======== DATA FOR ANALYSIS ========

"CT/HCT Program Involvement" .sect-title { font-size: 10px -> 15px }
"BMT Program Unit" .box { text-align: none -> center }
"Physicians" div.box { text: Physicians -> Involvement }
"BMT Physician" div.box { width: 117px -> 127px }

========
======== DATA FOR ANALYSIS ========

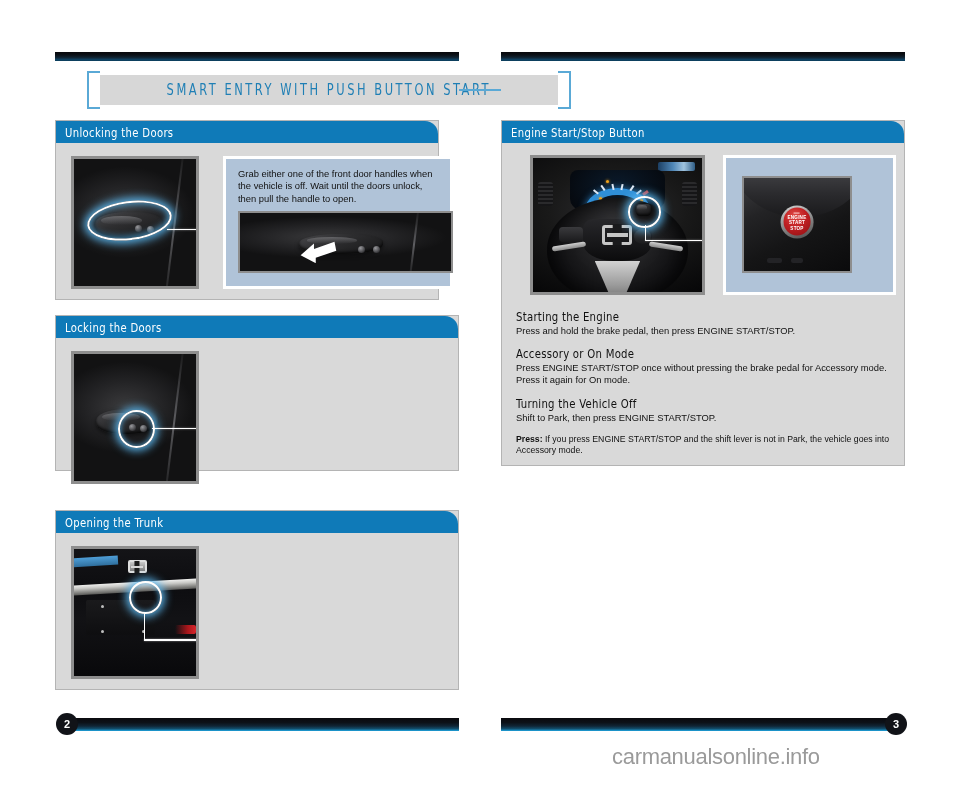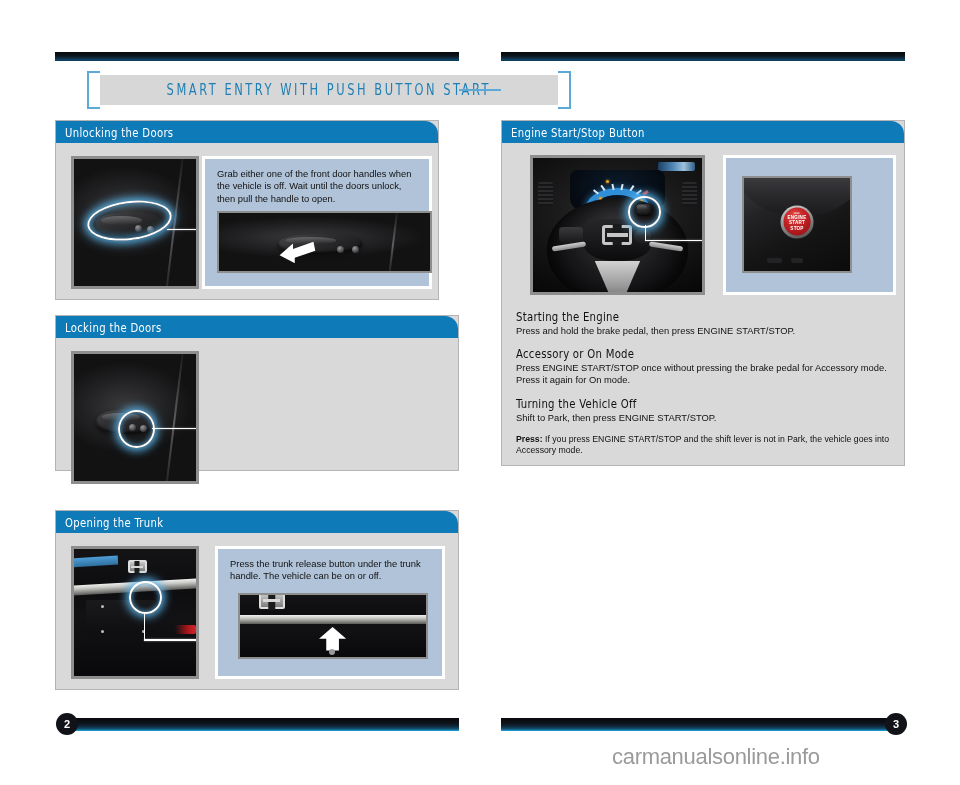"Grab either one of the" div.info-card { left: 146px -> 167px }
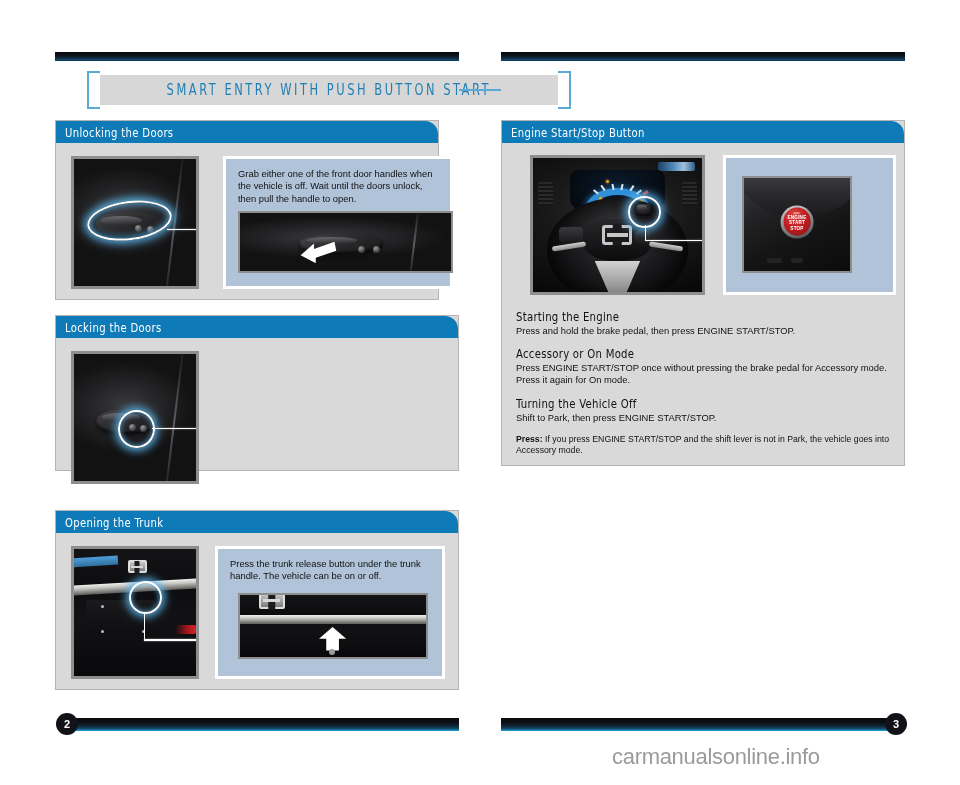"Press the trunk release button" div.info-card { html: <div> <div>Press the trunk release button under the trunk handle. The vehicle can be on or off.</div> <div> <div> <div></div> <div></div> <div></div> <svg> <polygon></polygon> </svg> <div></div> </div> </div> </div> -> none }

========
======== DATA FOR ANALYSIS ========

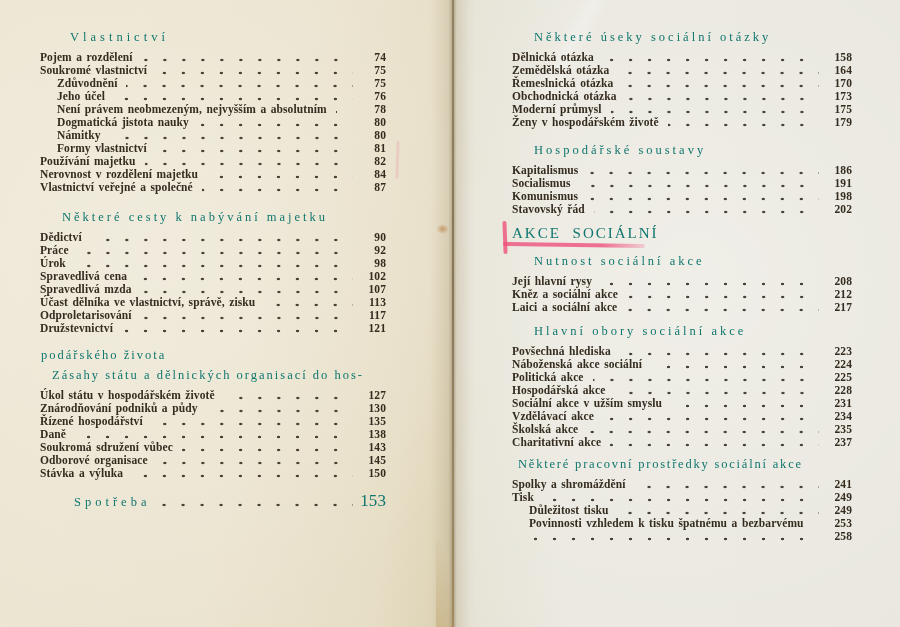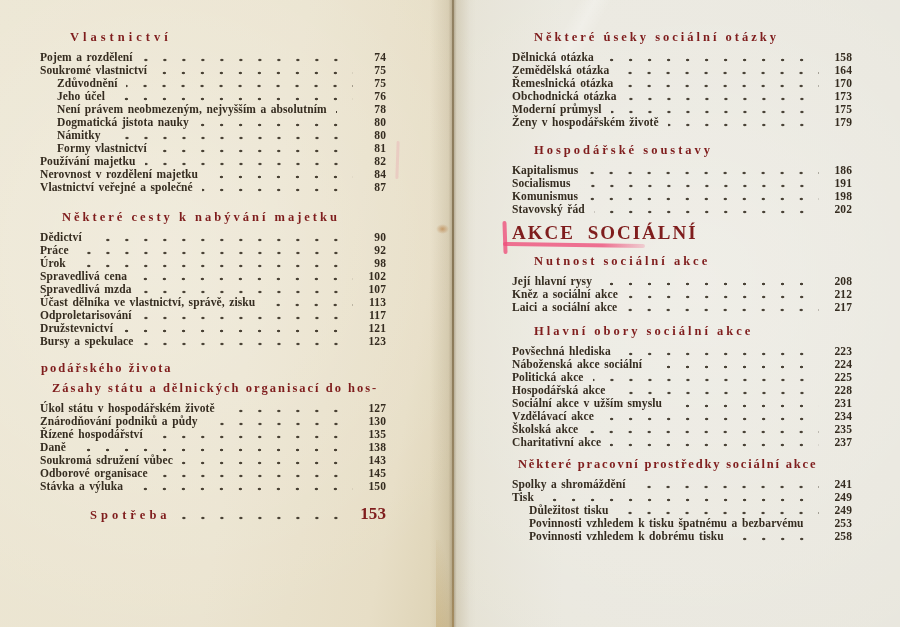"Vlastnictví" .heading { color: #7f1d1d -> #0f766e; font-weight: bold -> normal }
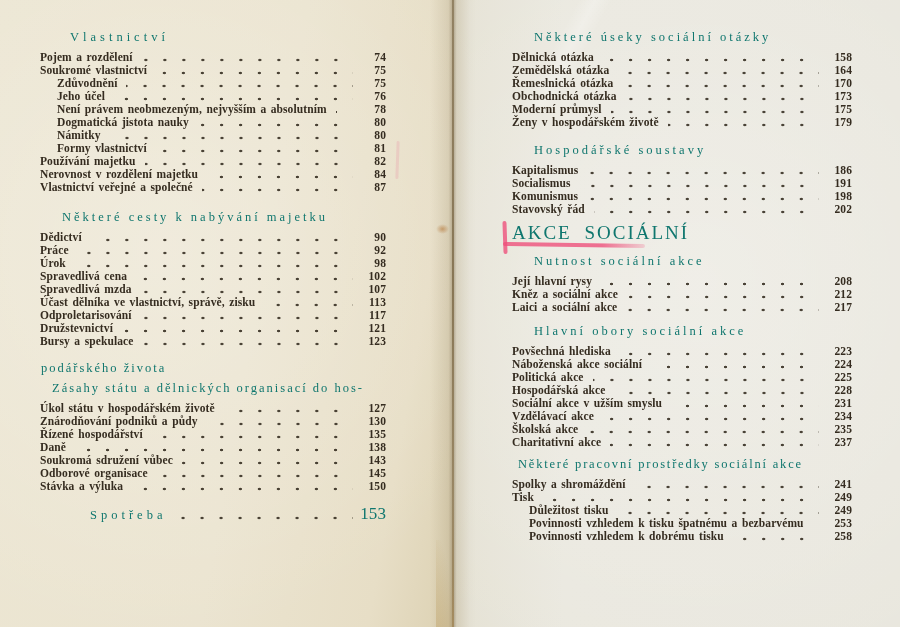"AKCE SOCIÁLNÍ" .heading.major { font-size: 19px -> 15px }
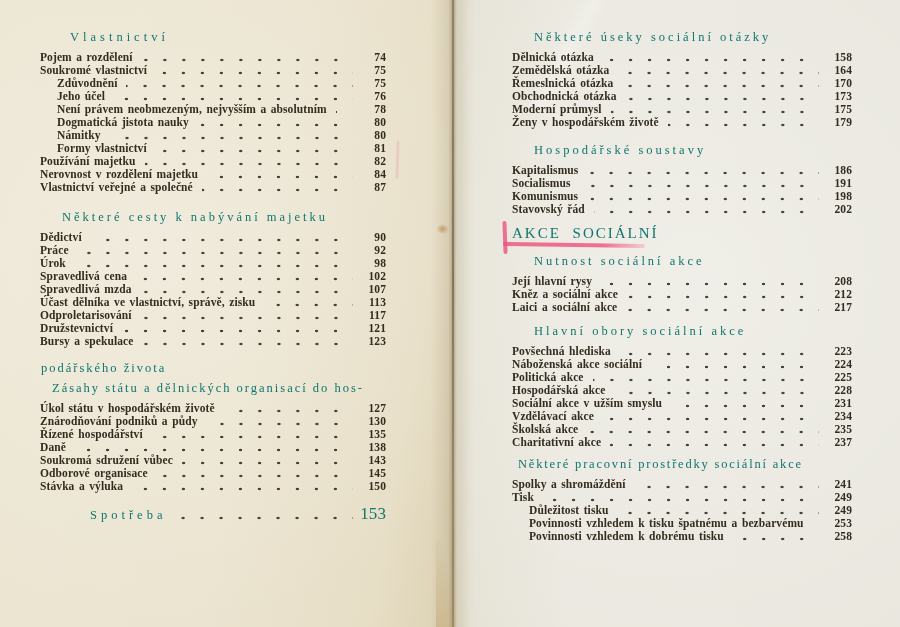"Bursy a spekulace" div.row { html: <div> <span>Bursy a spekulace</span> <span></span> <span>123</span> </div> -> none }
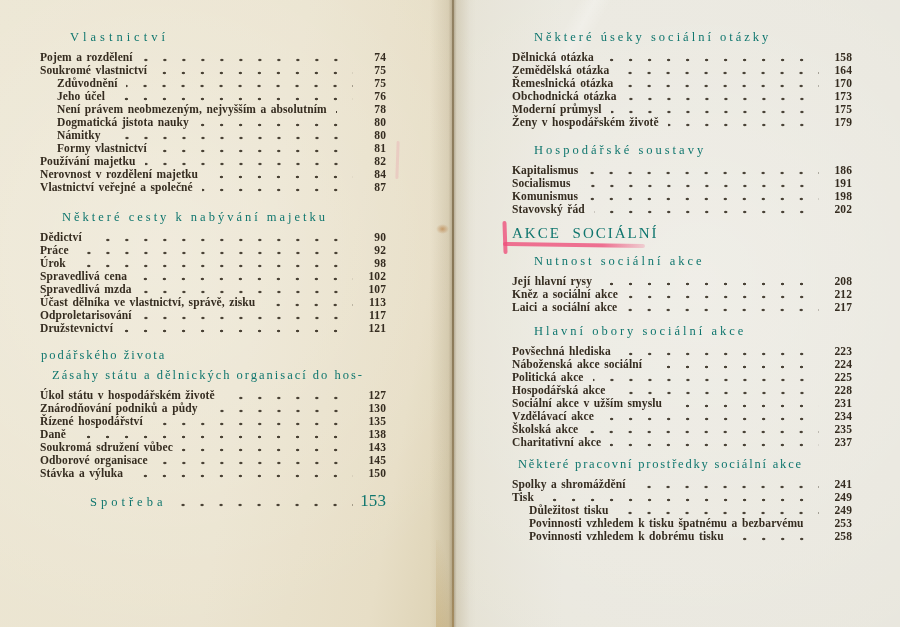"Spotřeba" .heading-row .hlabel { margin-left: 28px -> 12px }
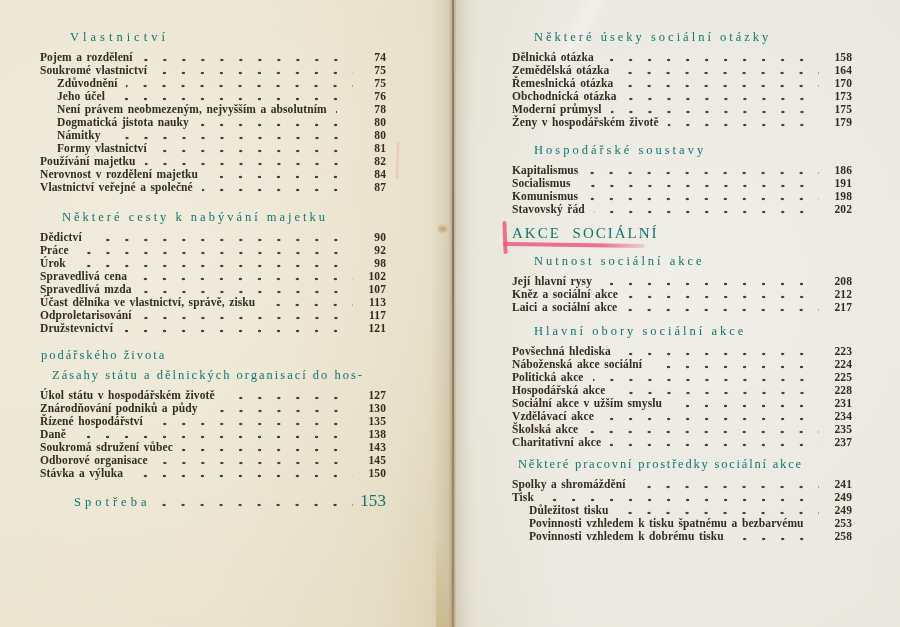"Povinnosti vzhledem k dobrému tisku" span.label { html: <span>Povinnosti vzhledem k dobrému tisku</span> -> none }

========

TASK TO CARRY OUT:
Every line above that holds the string "text" counts once. State how many such lines there are, as a number alone.

YOUR RESPONSE:
2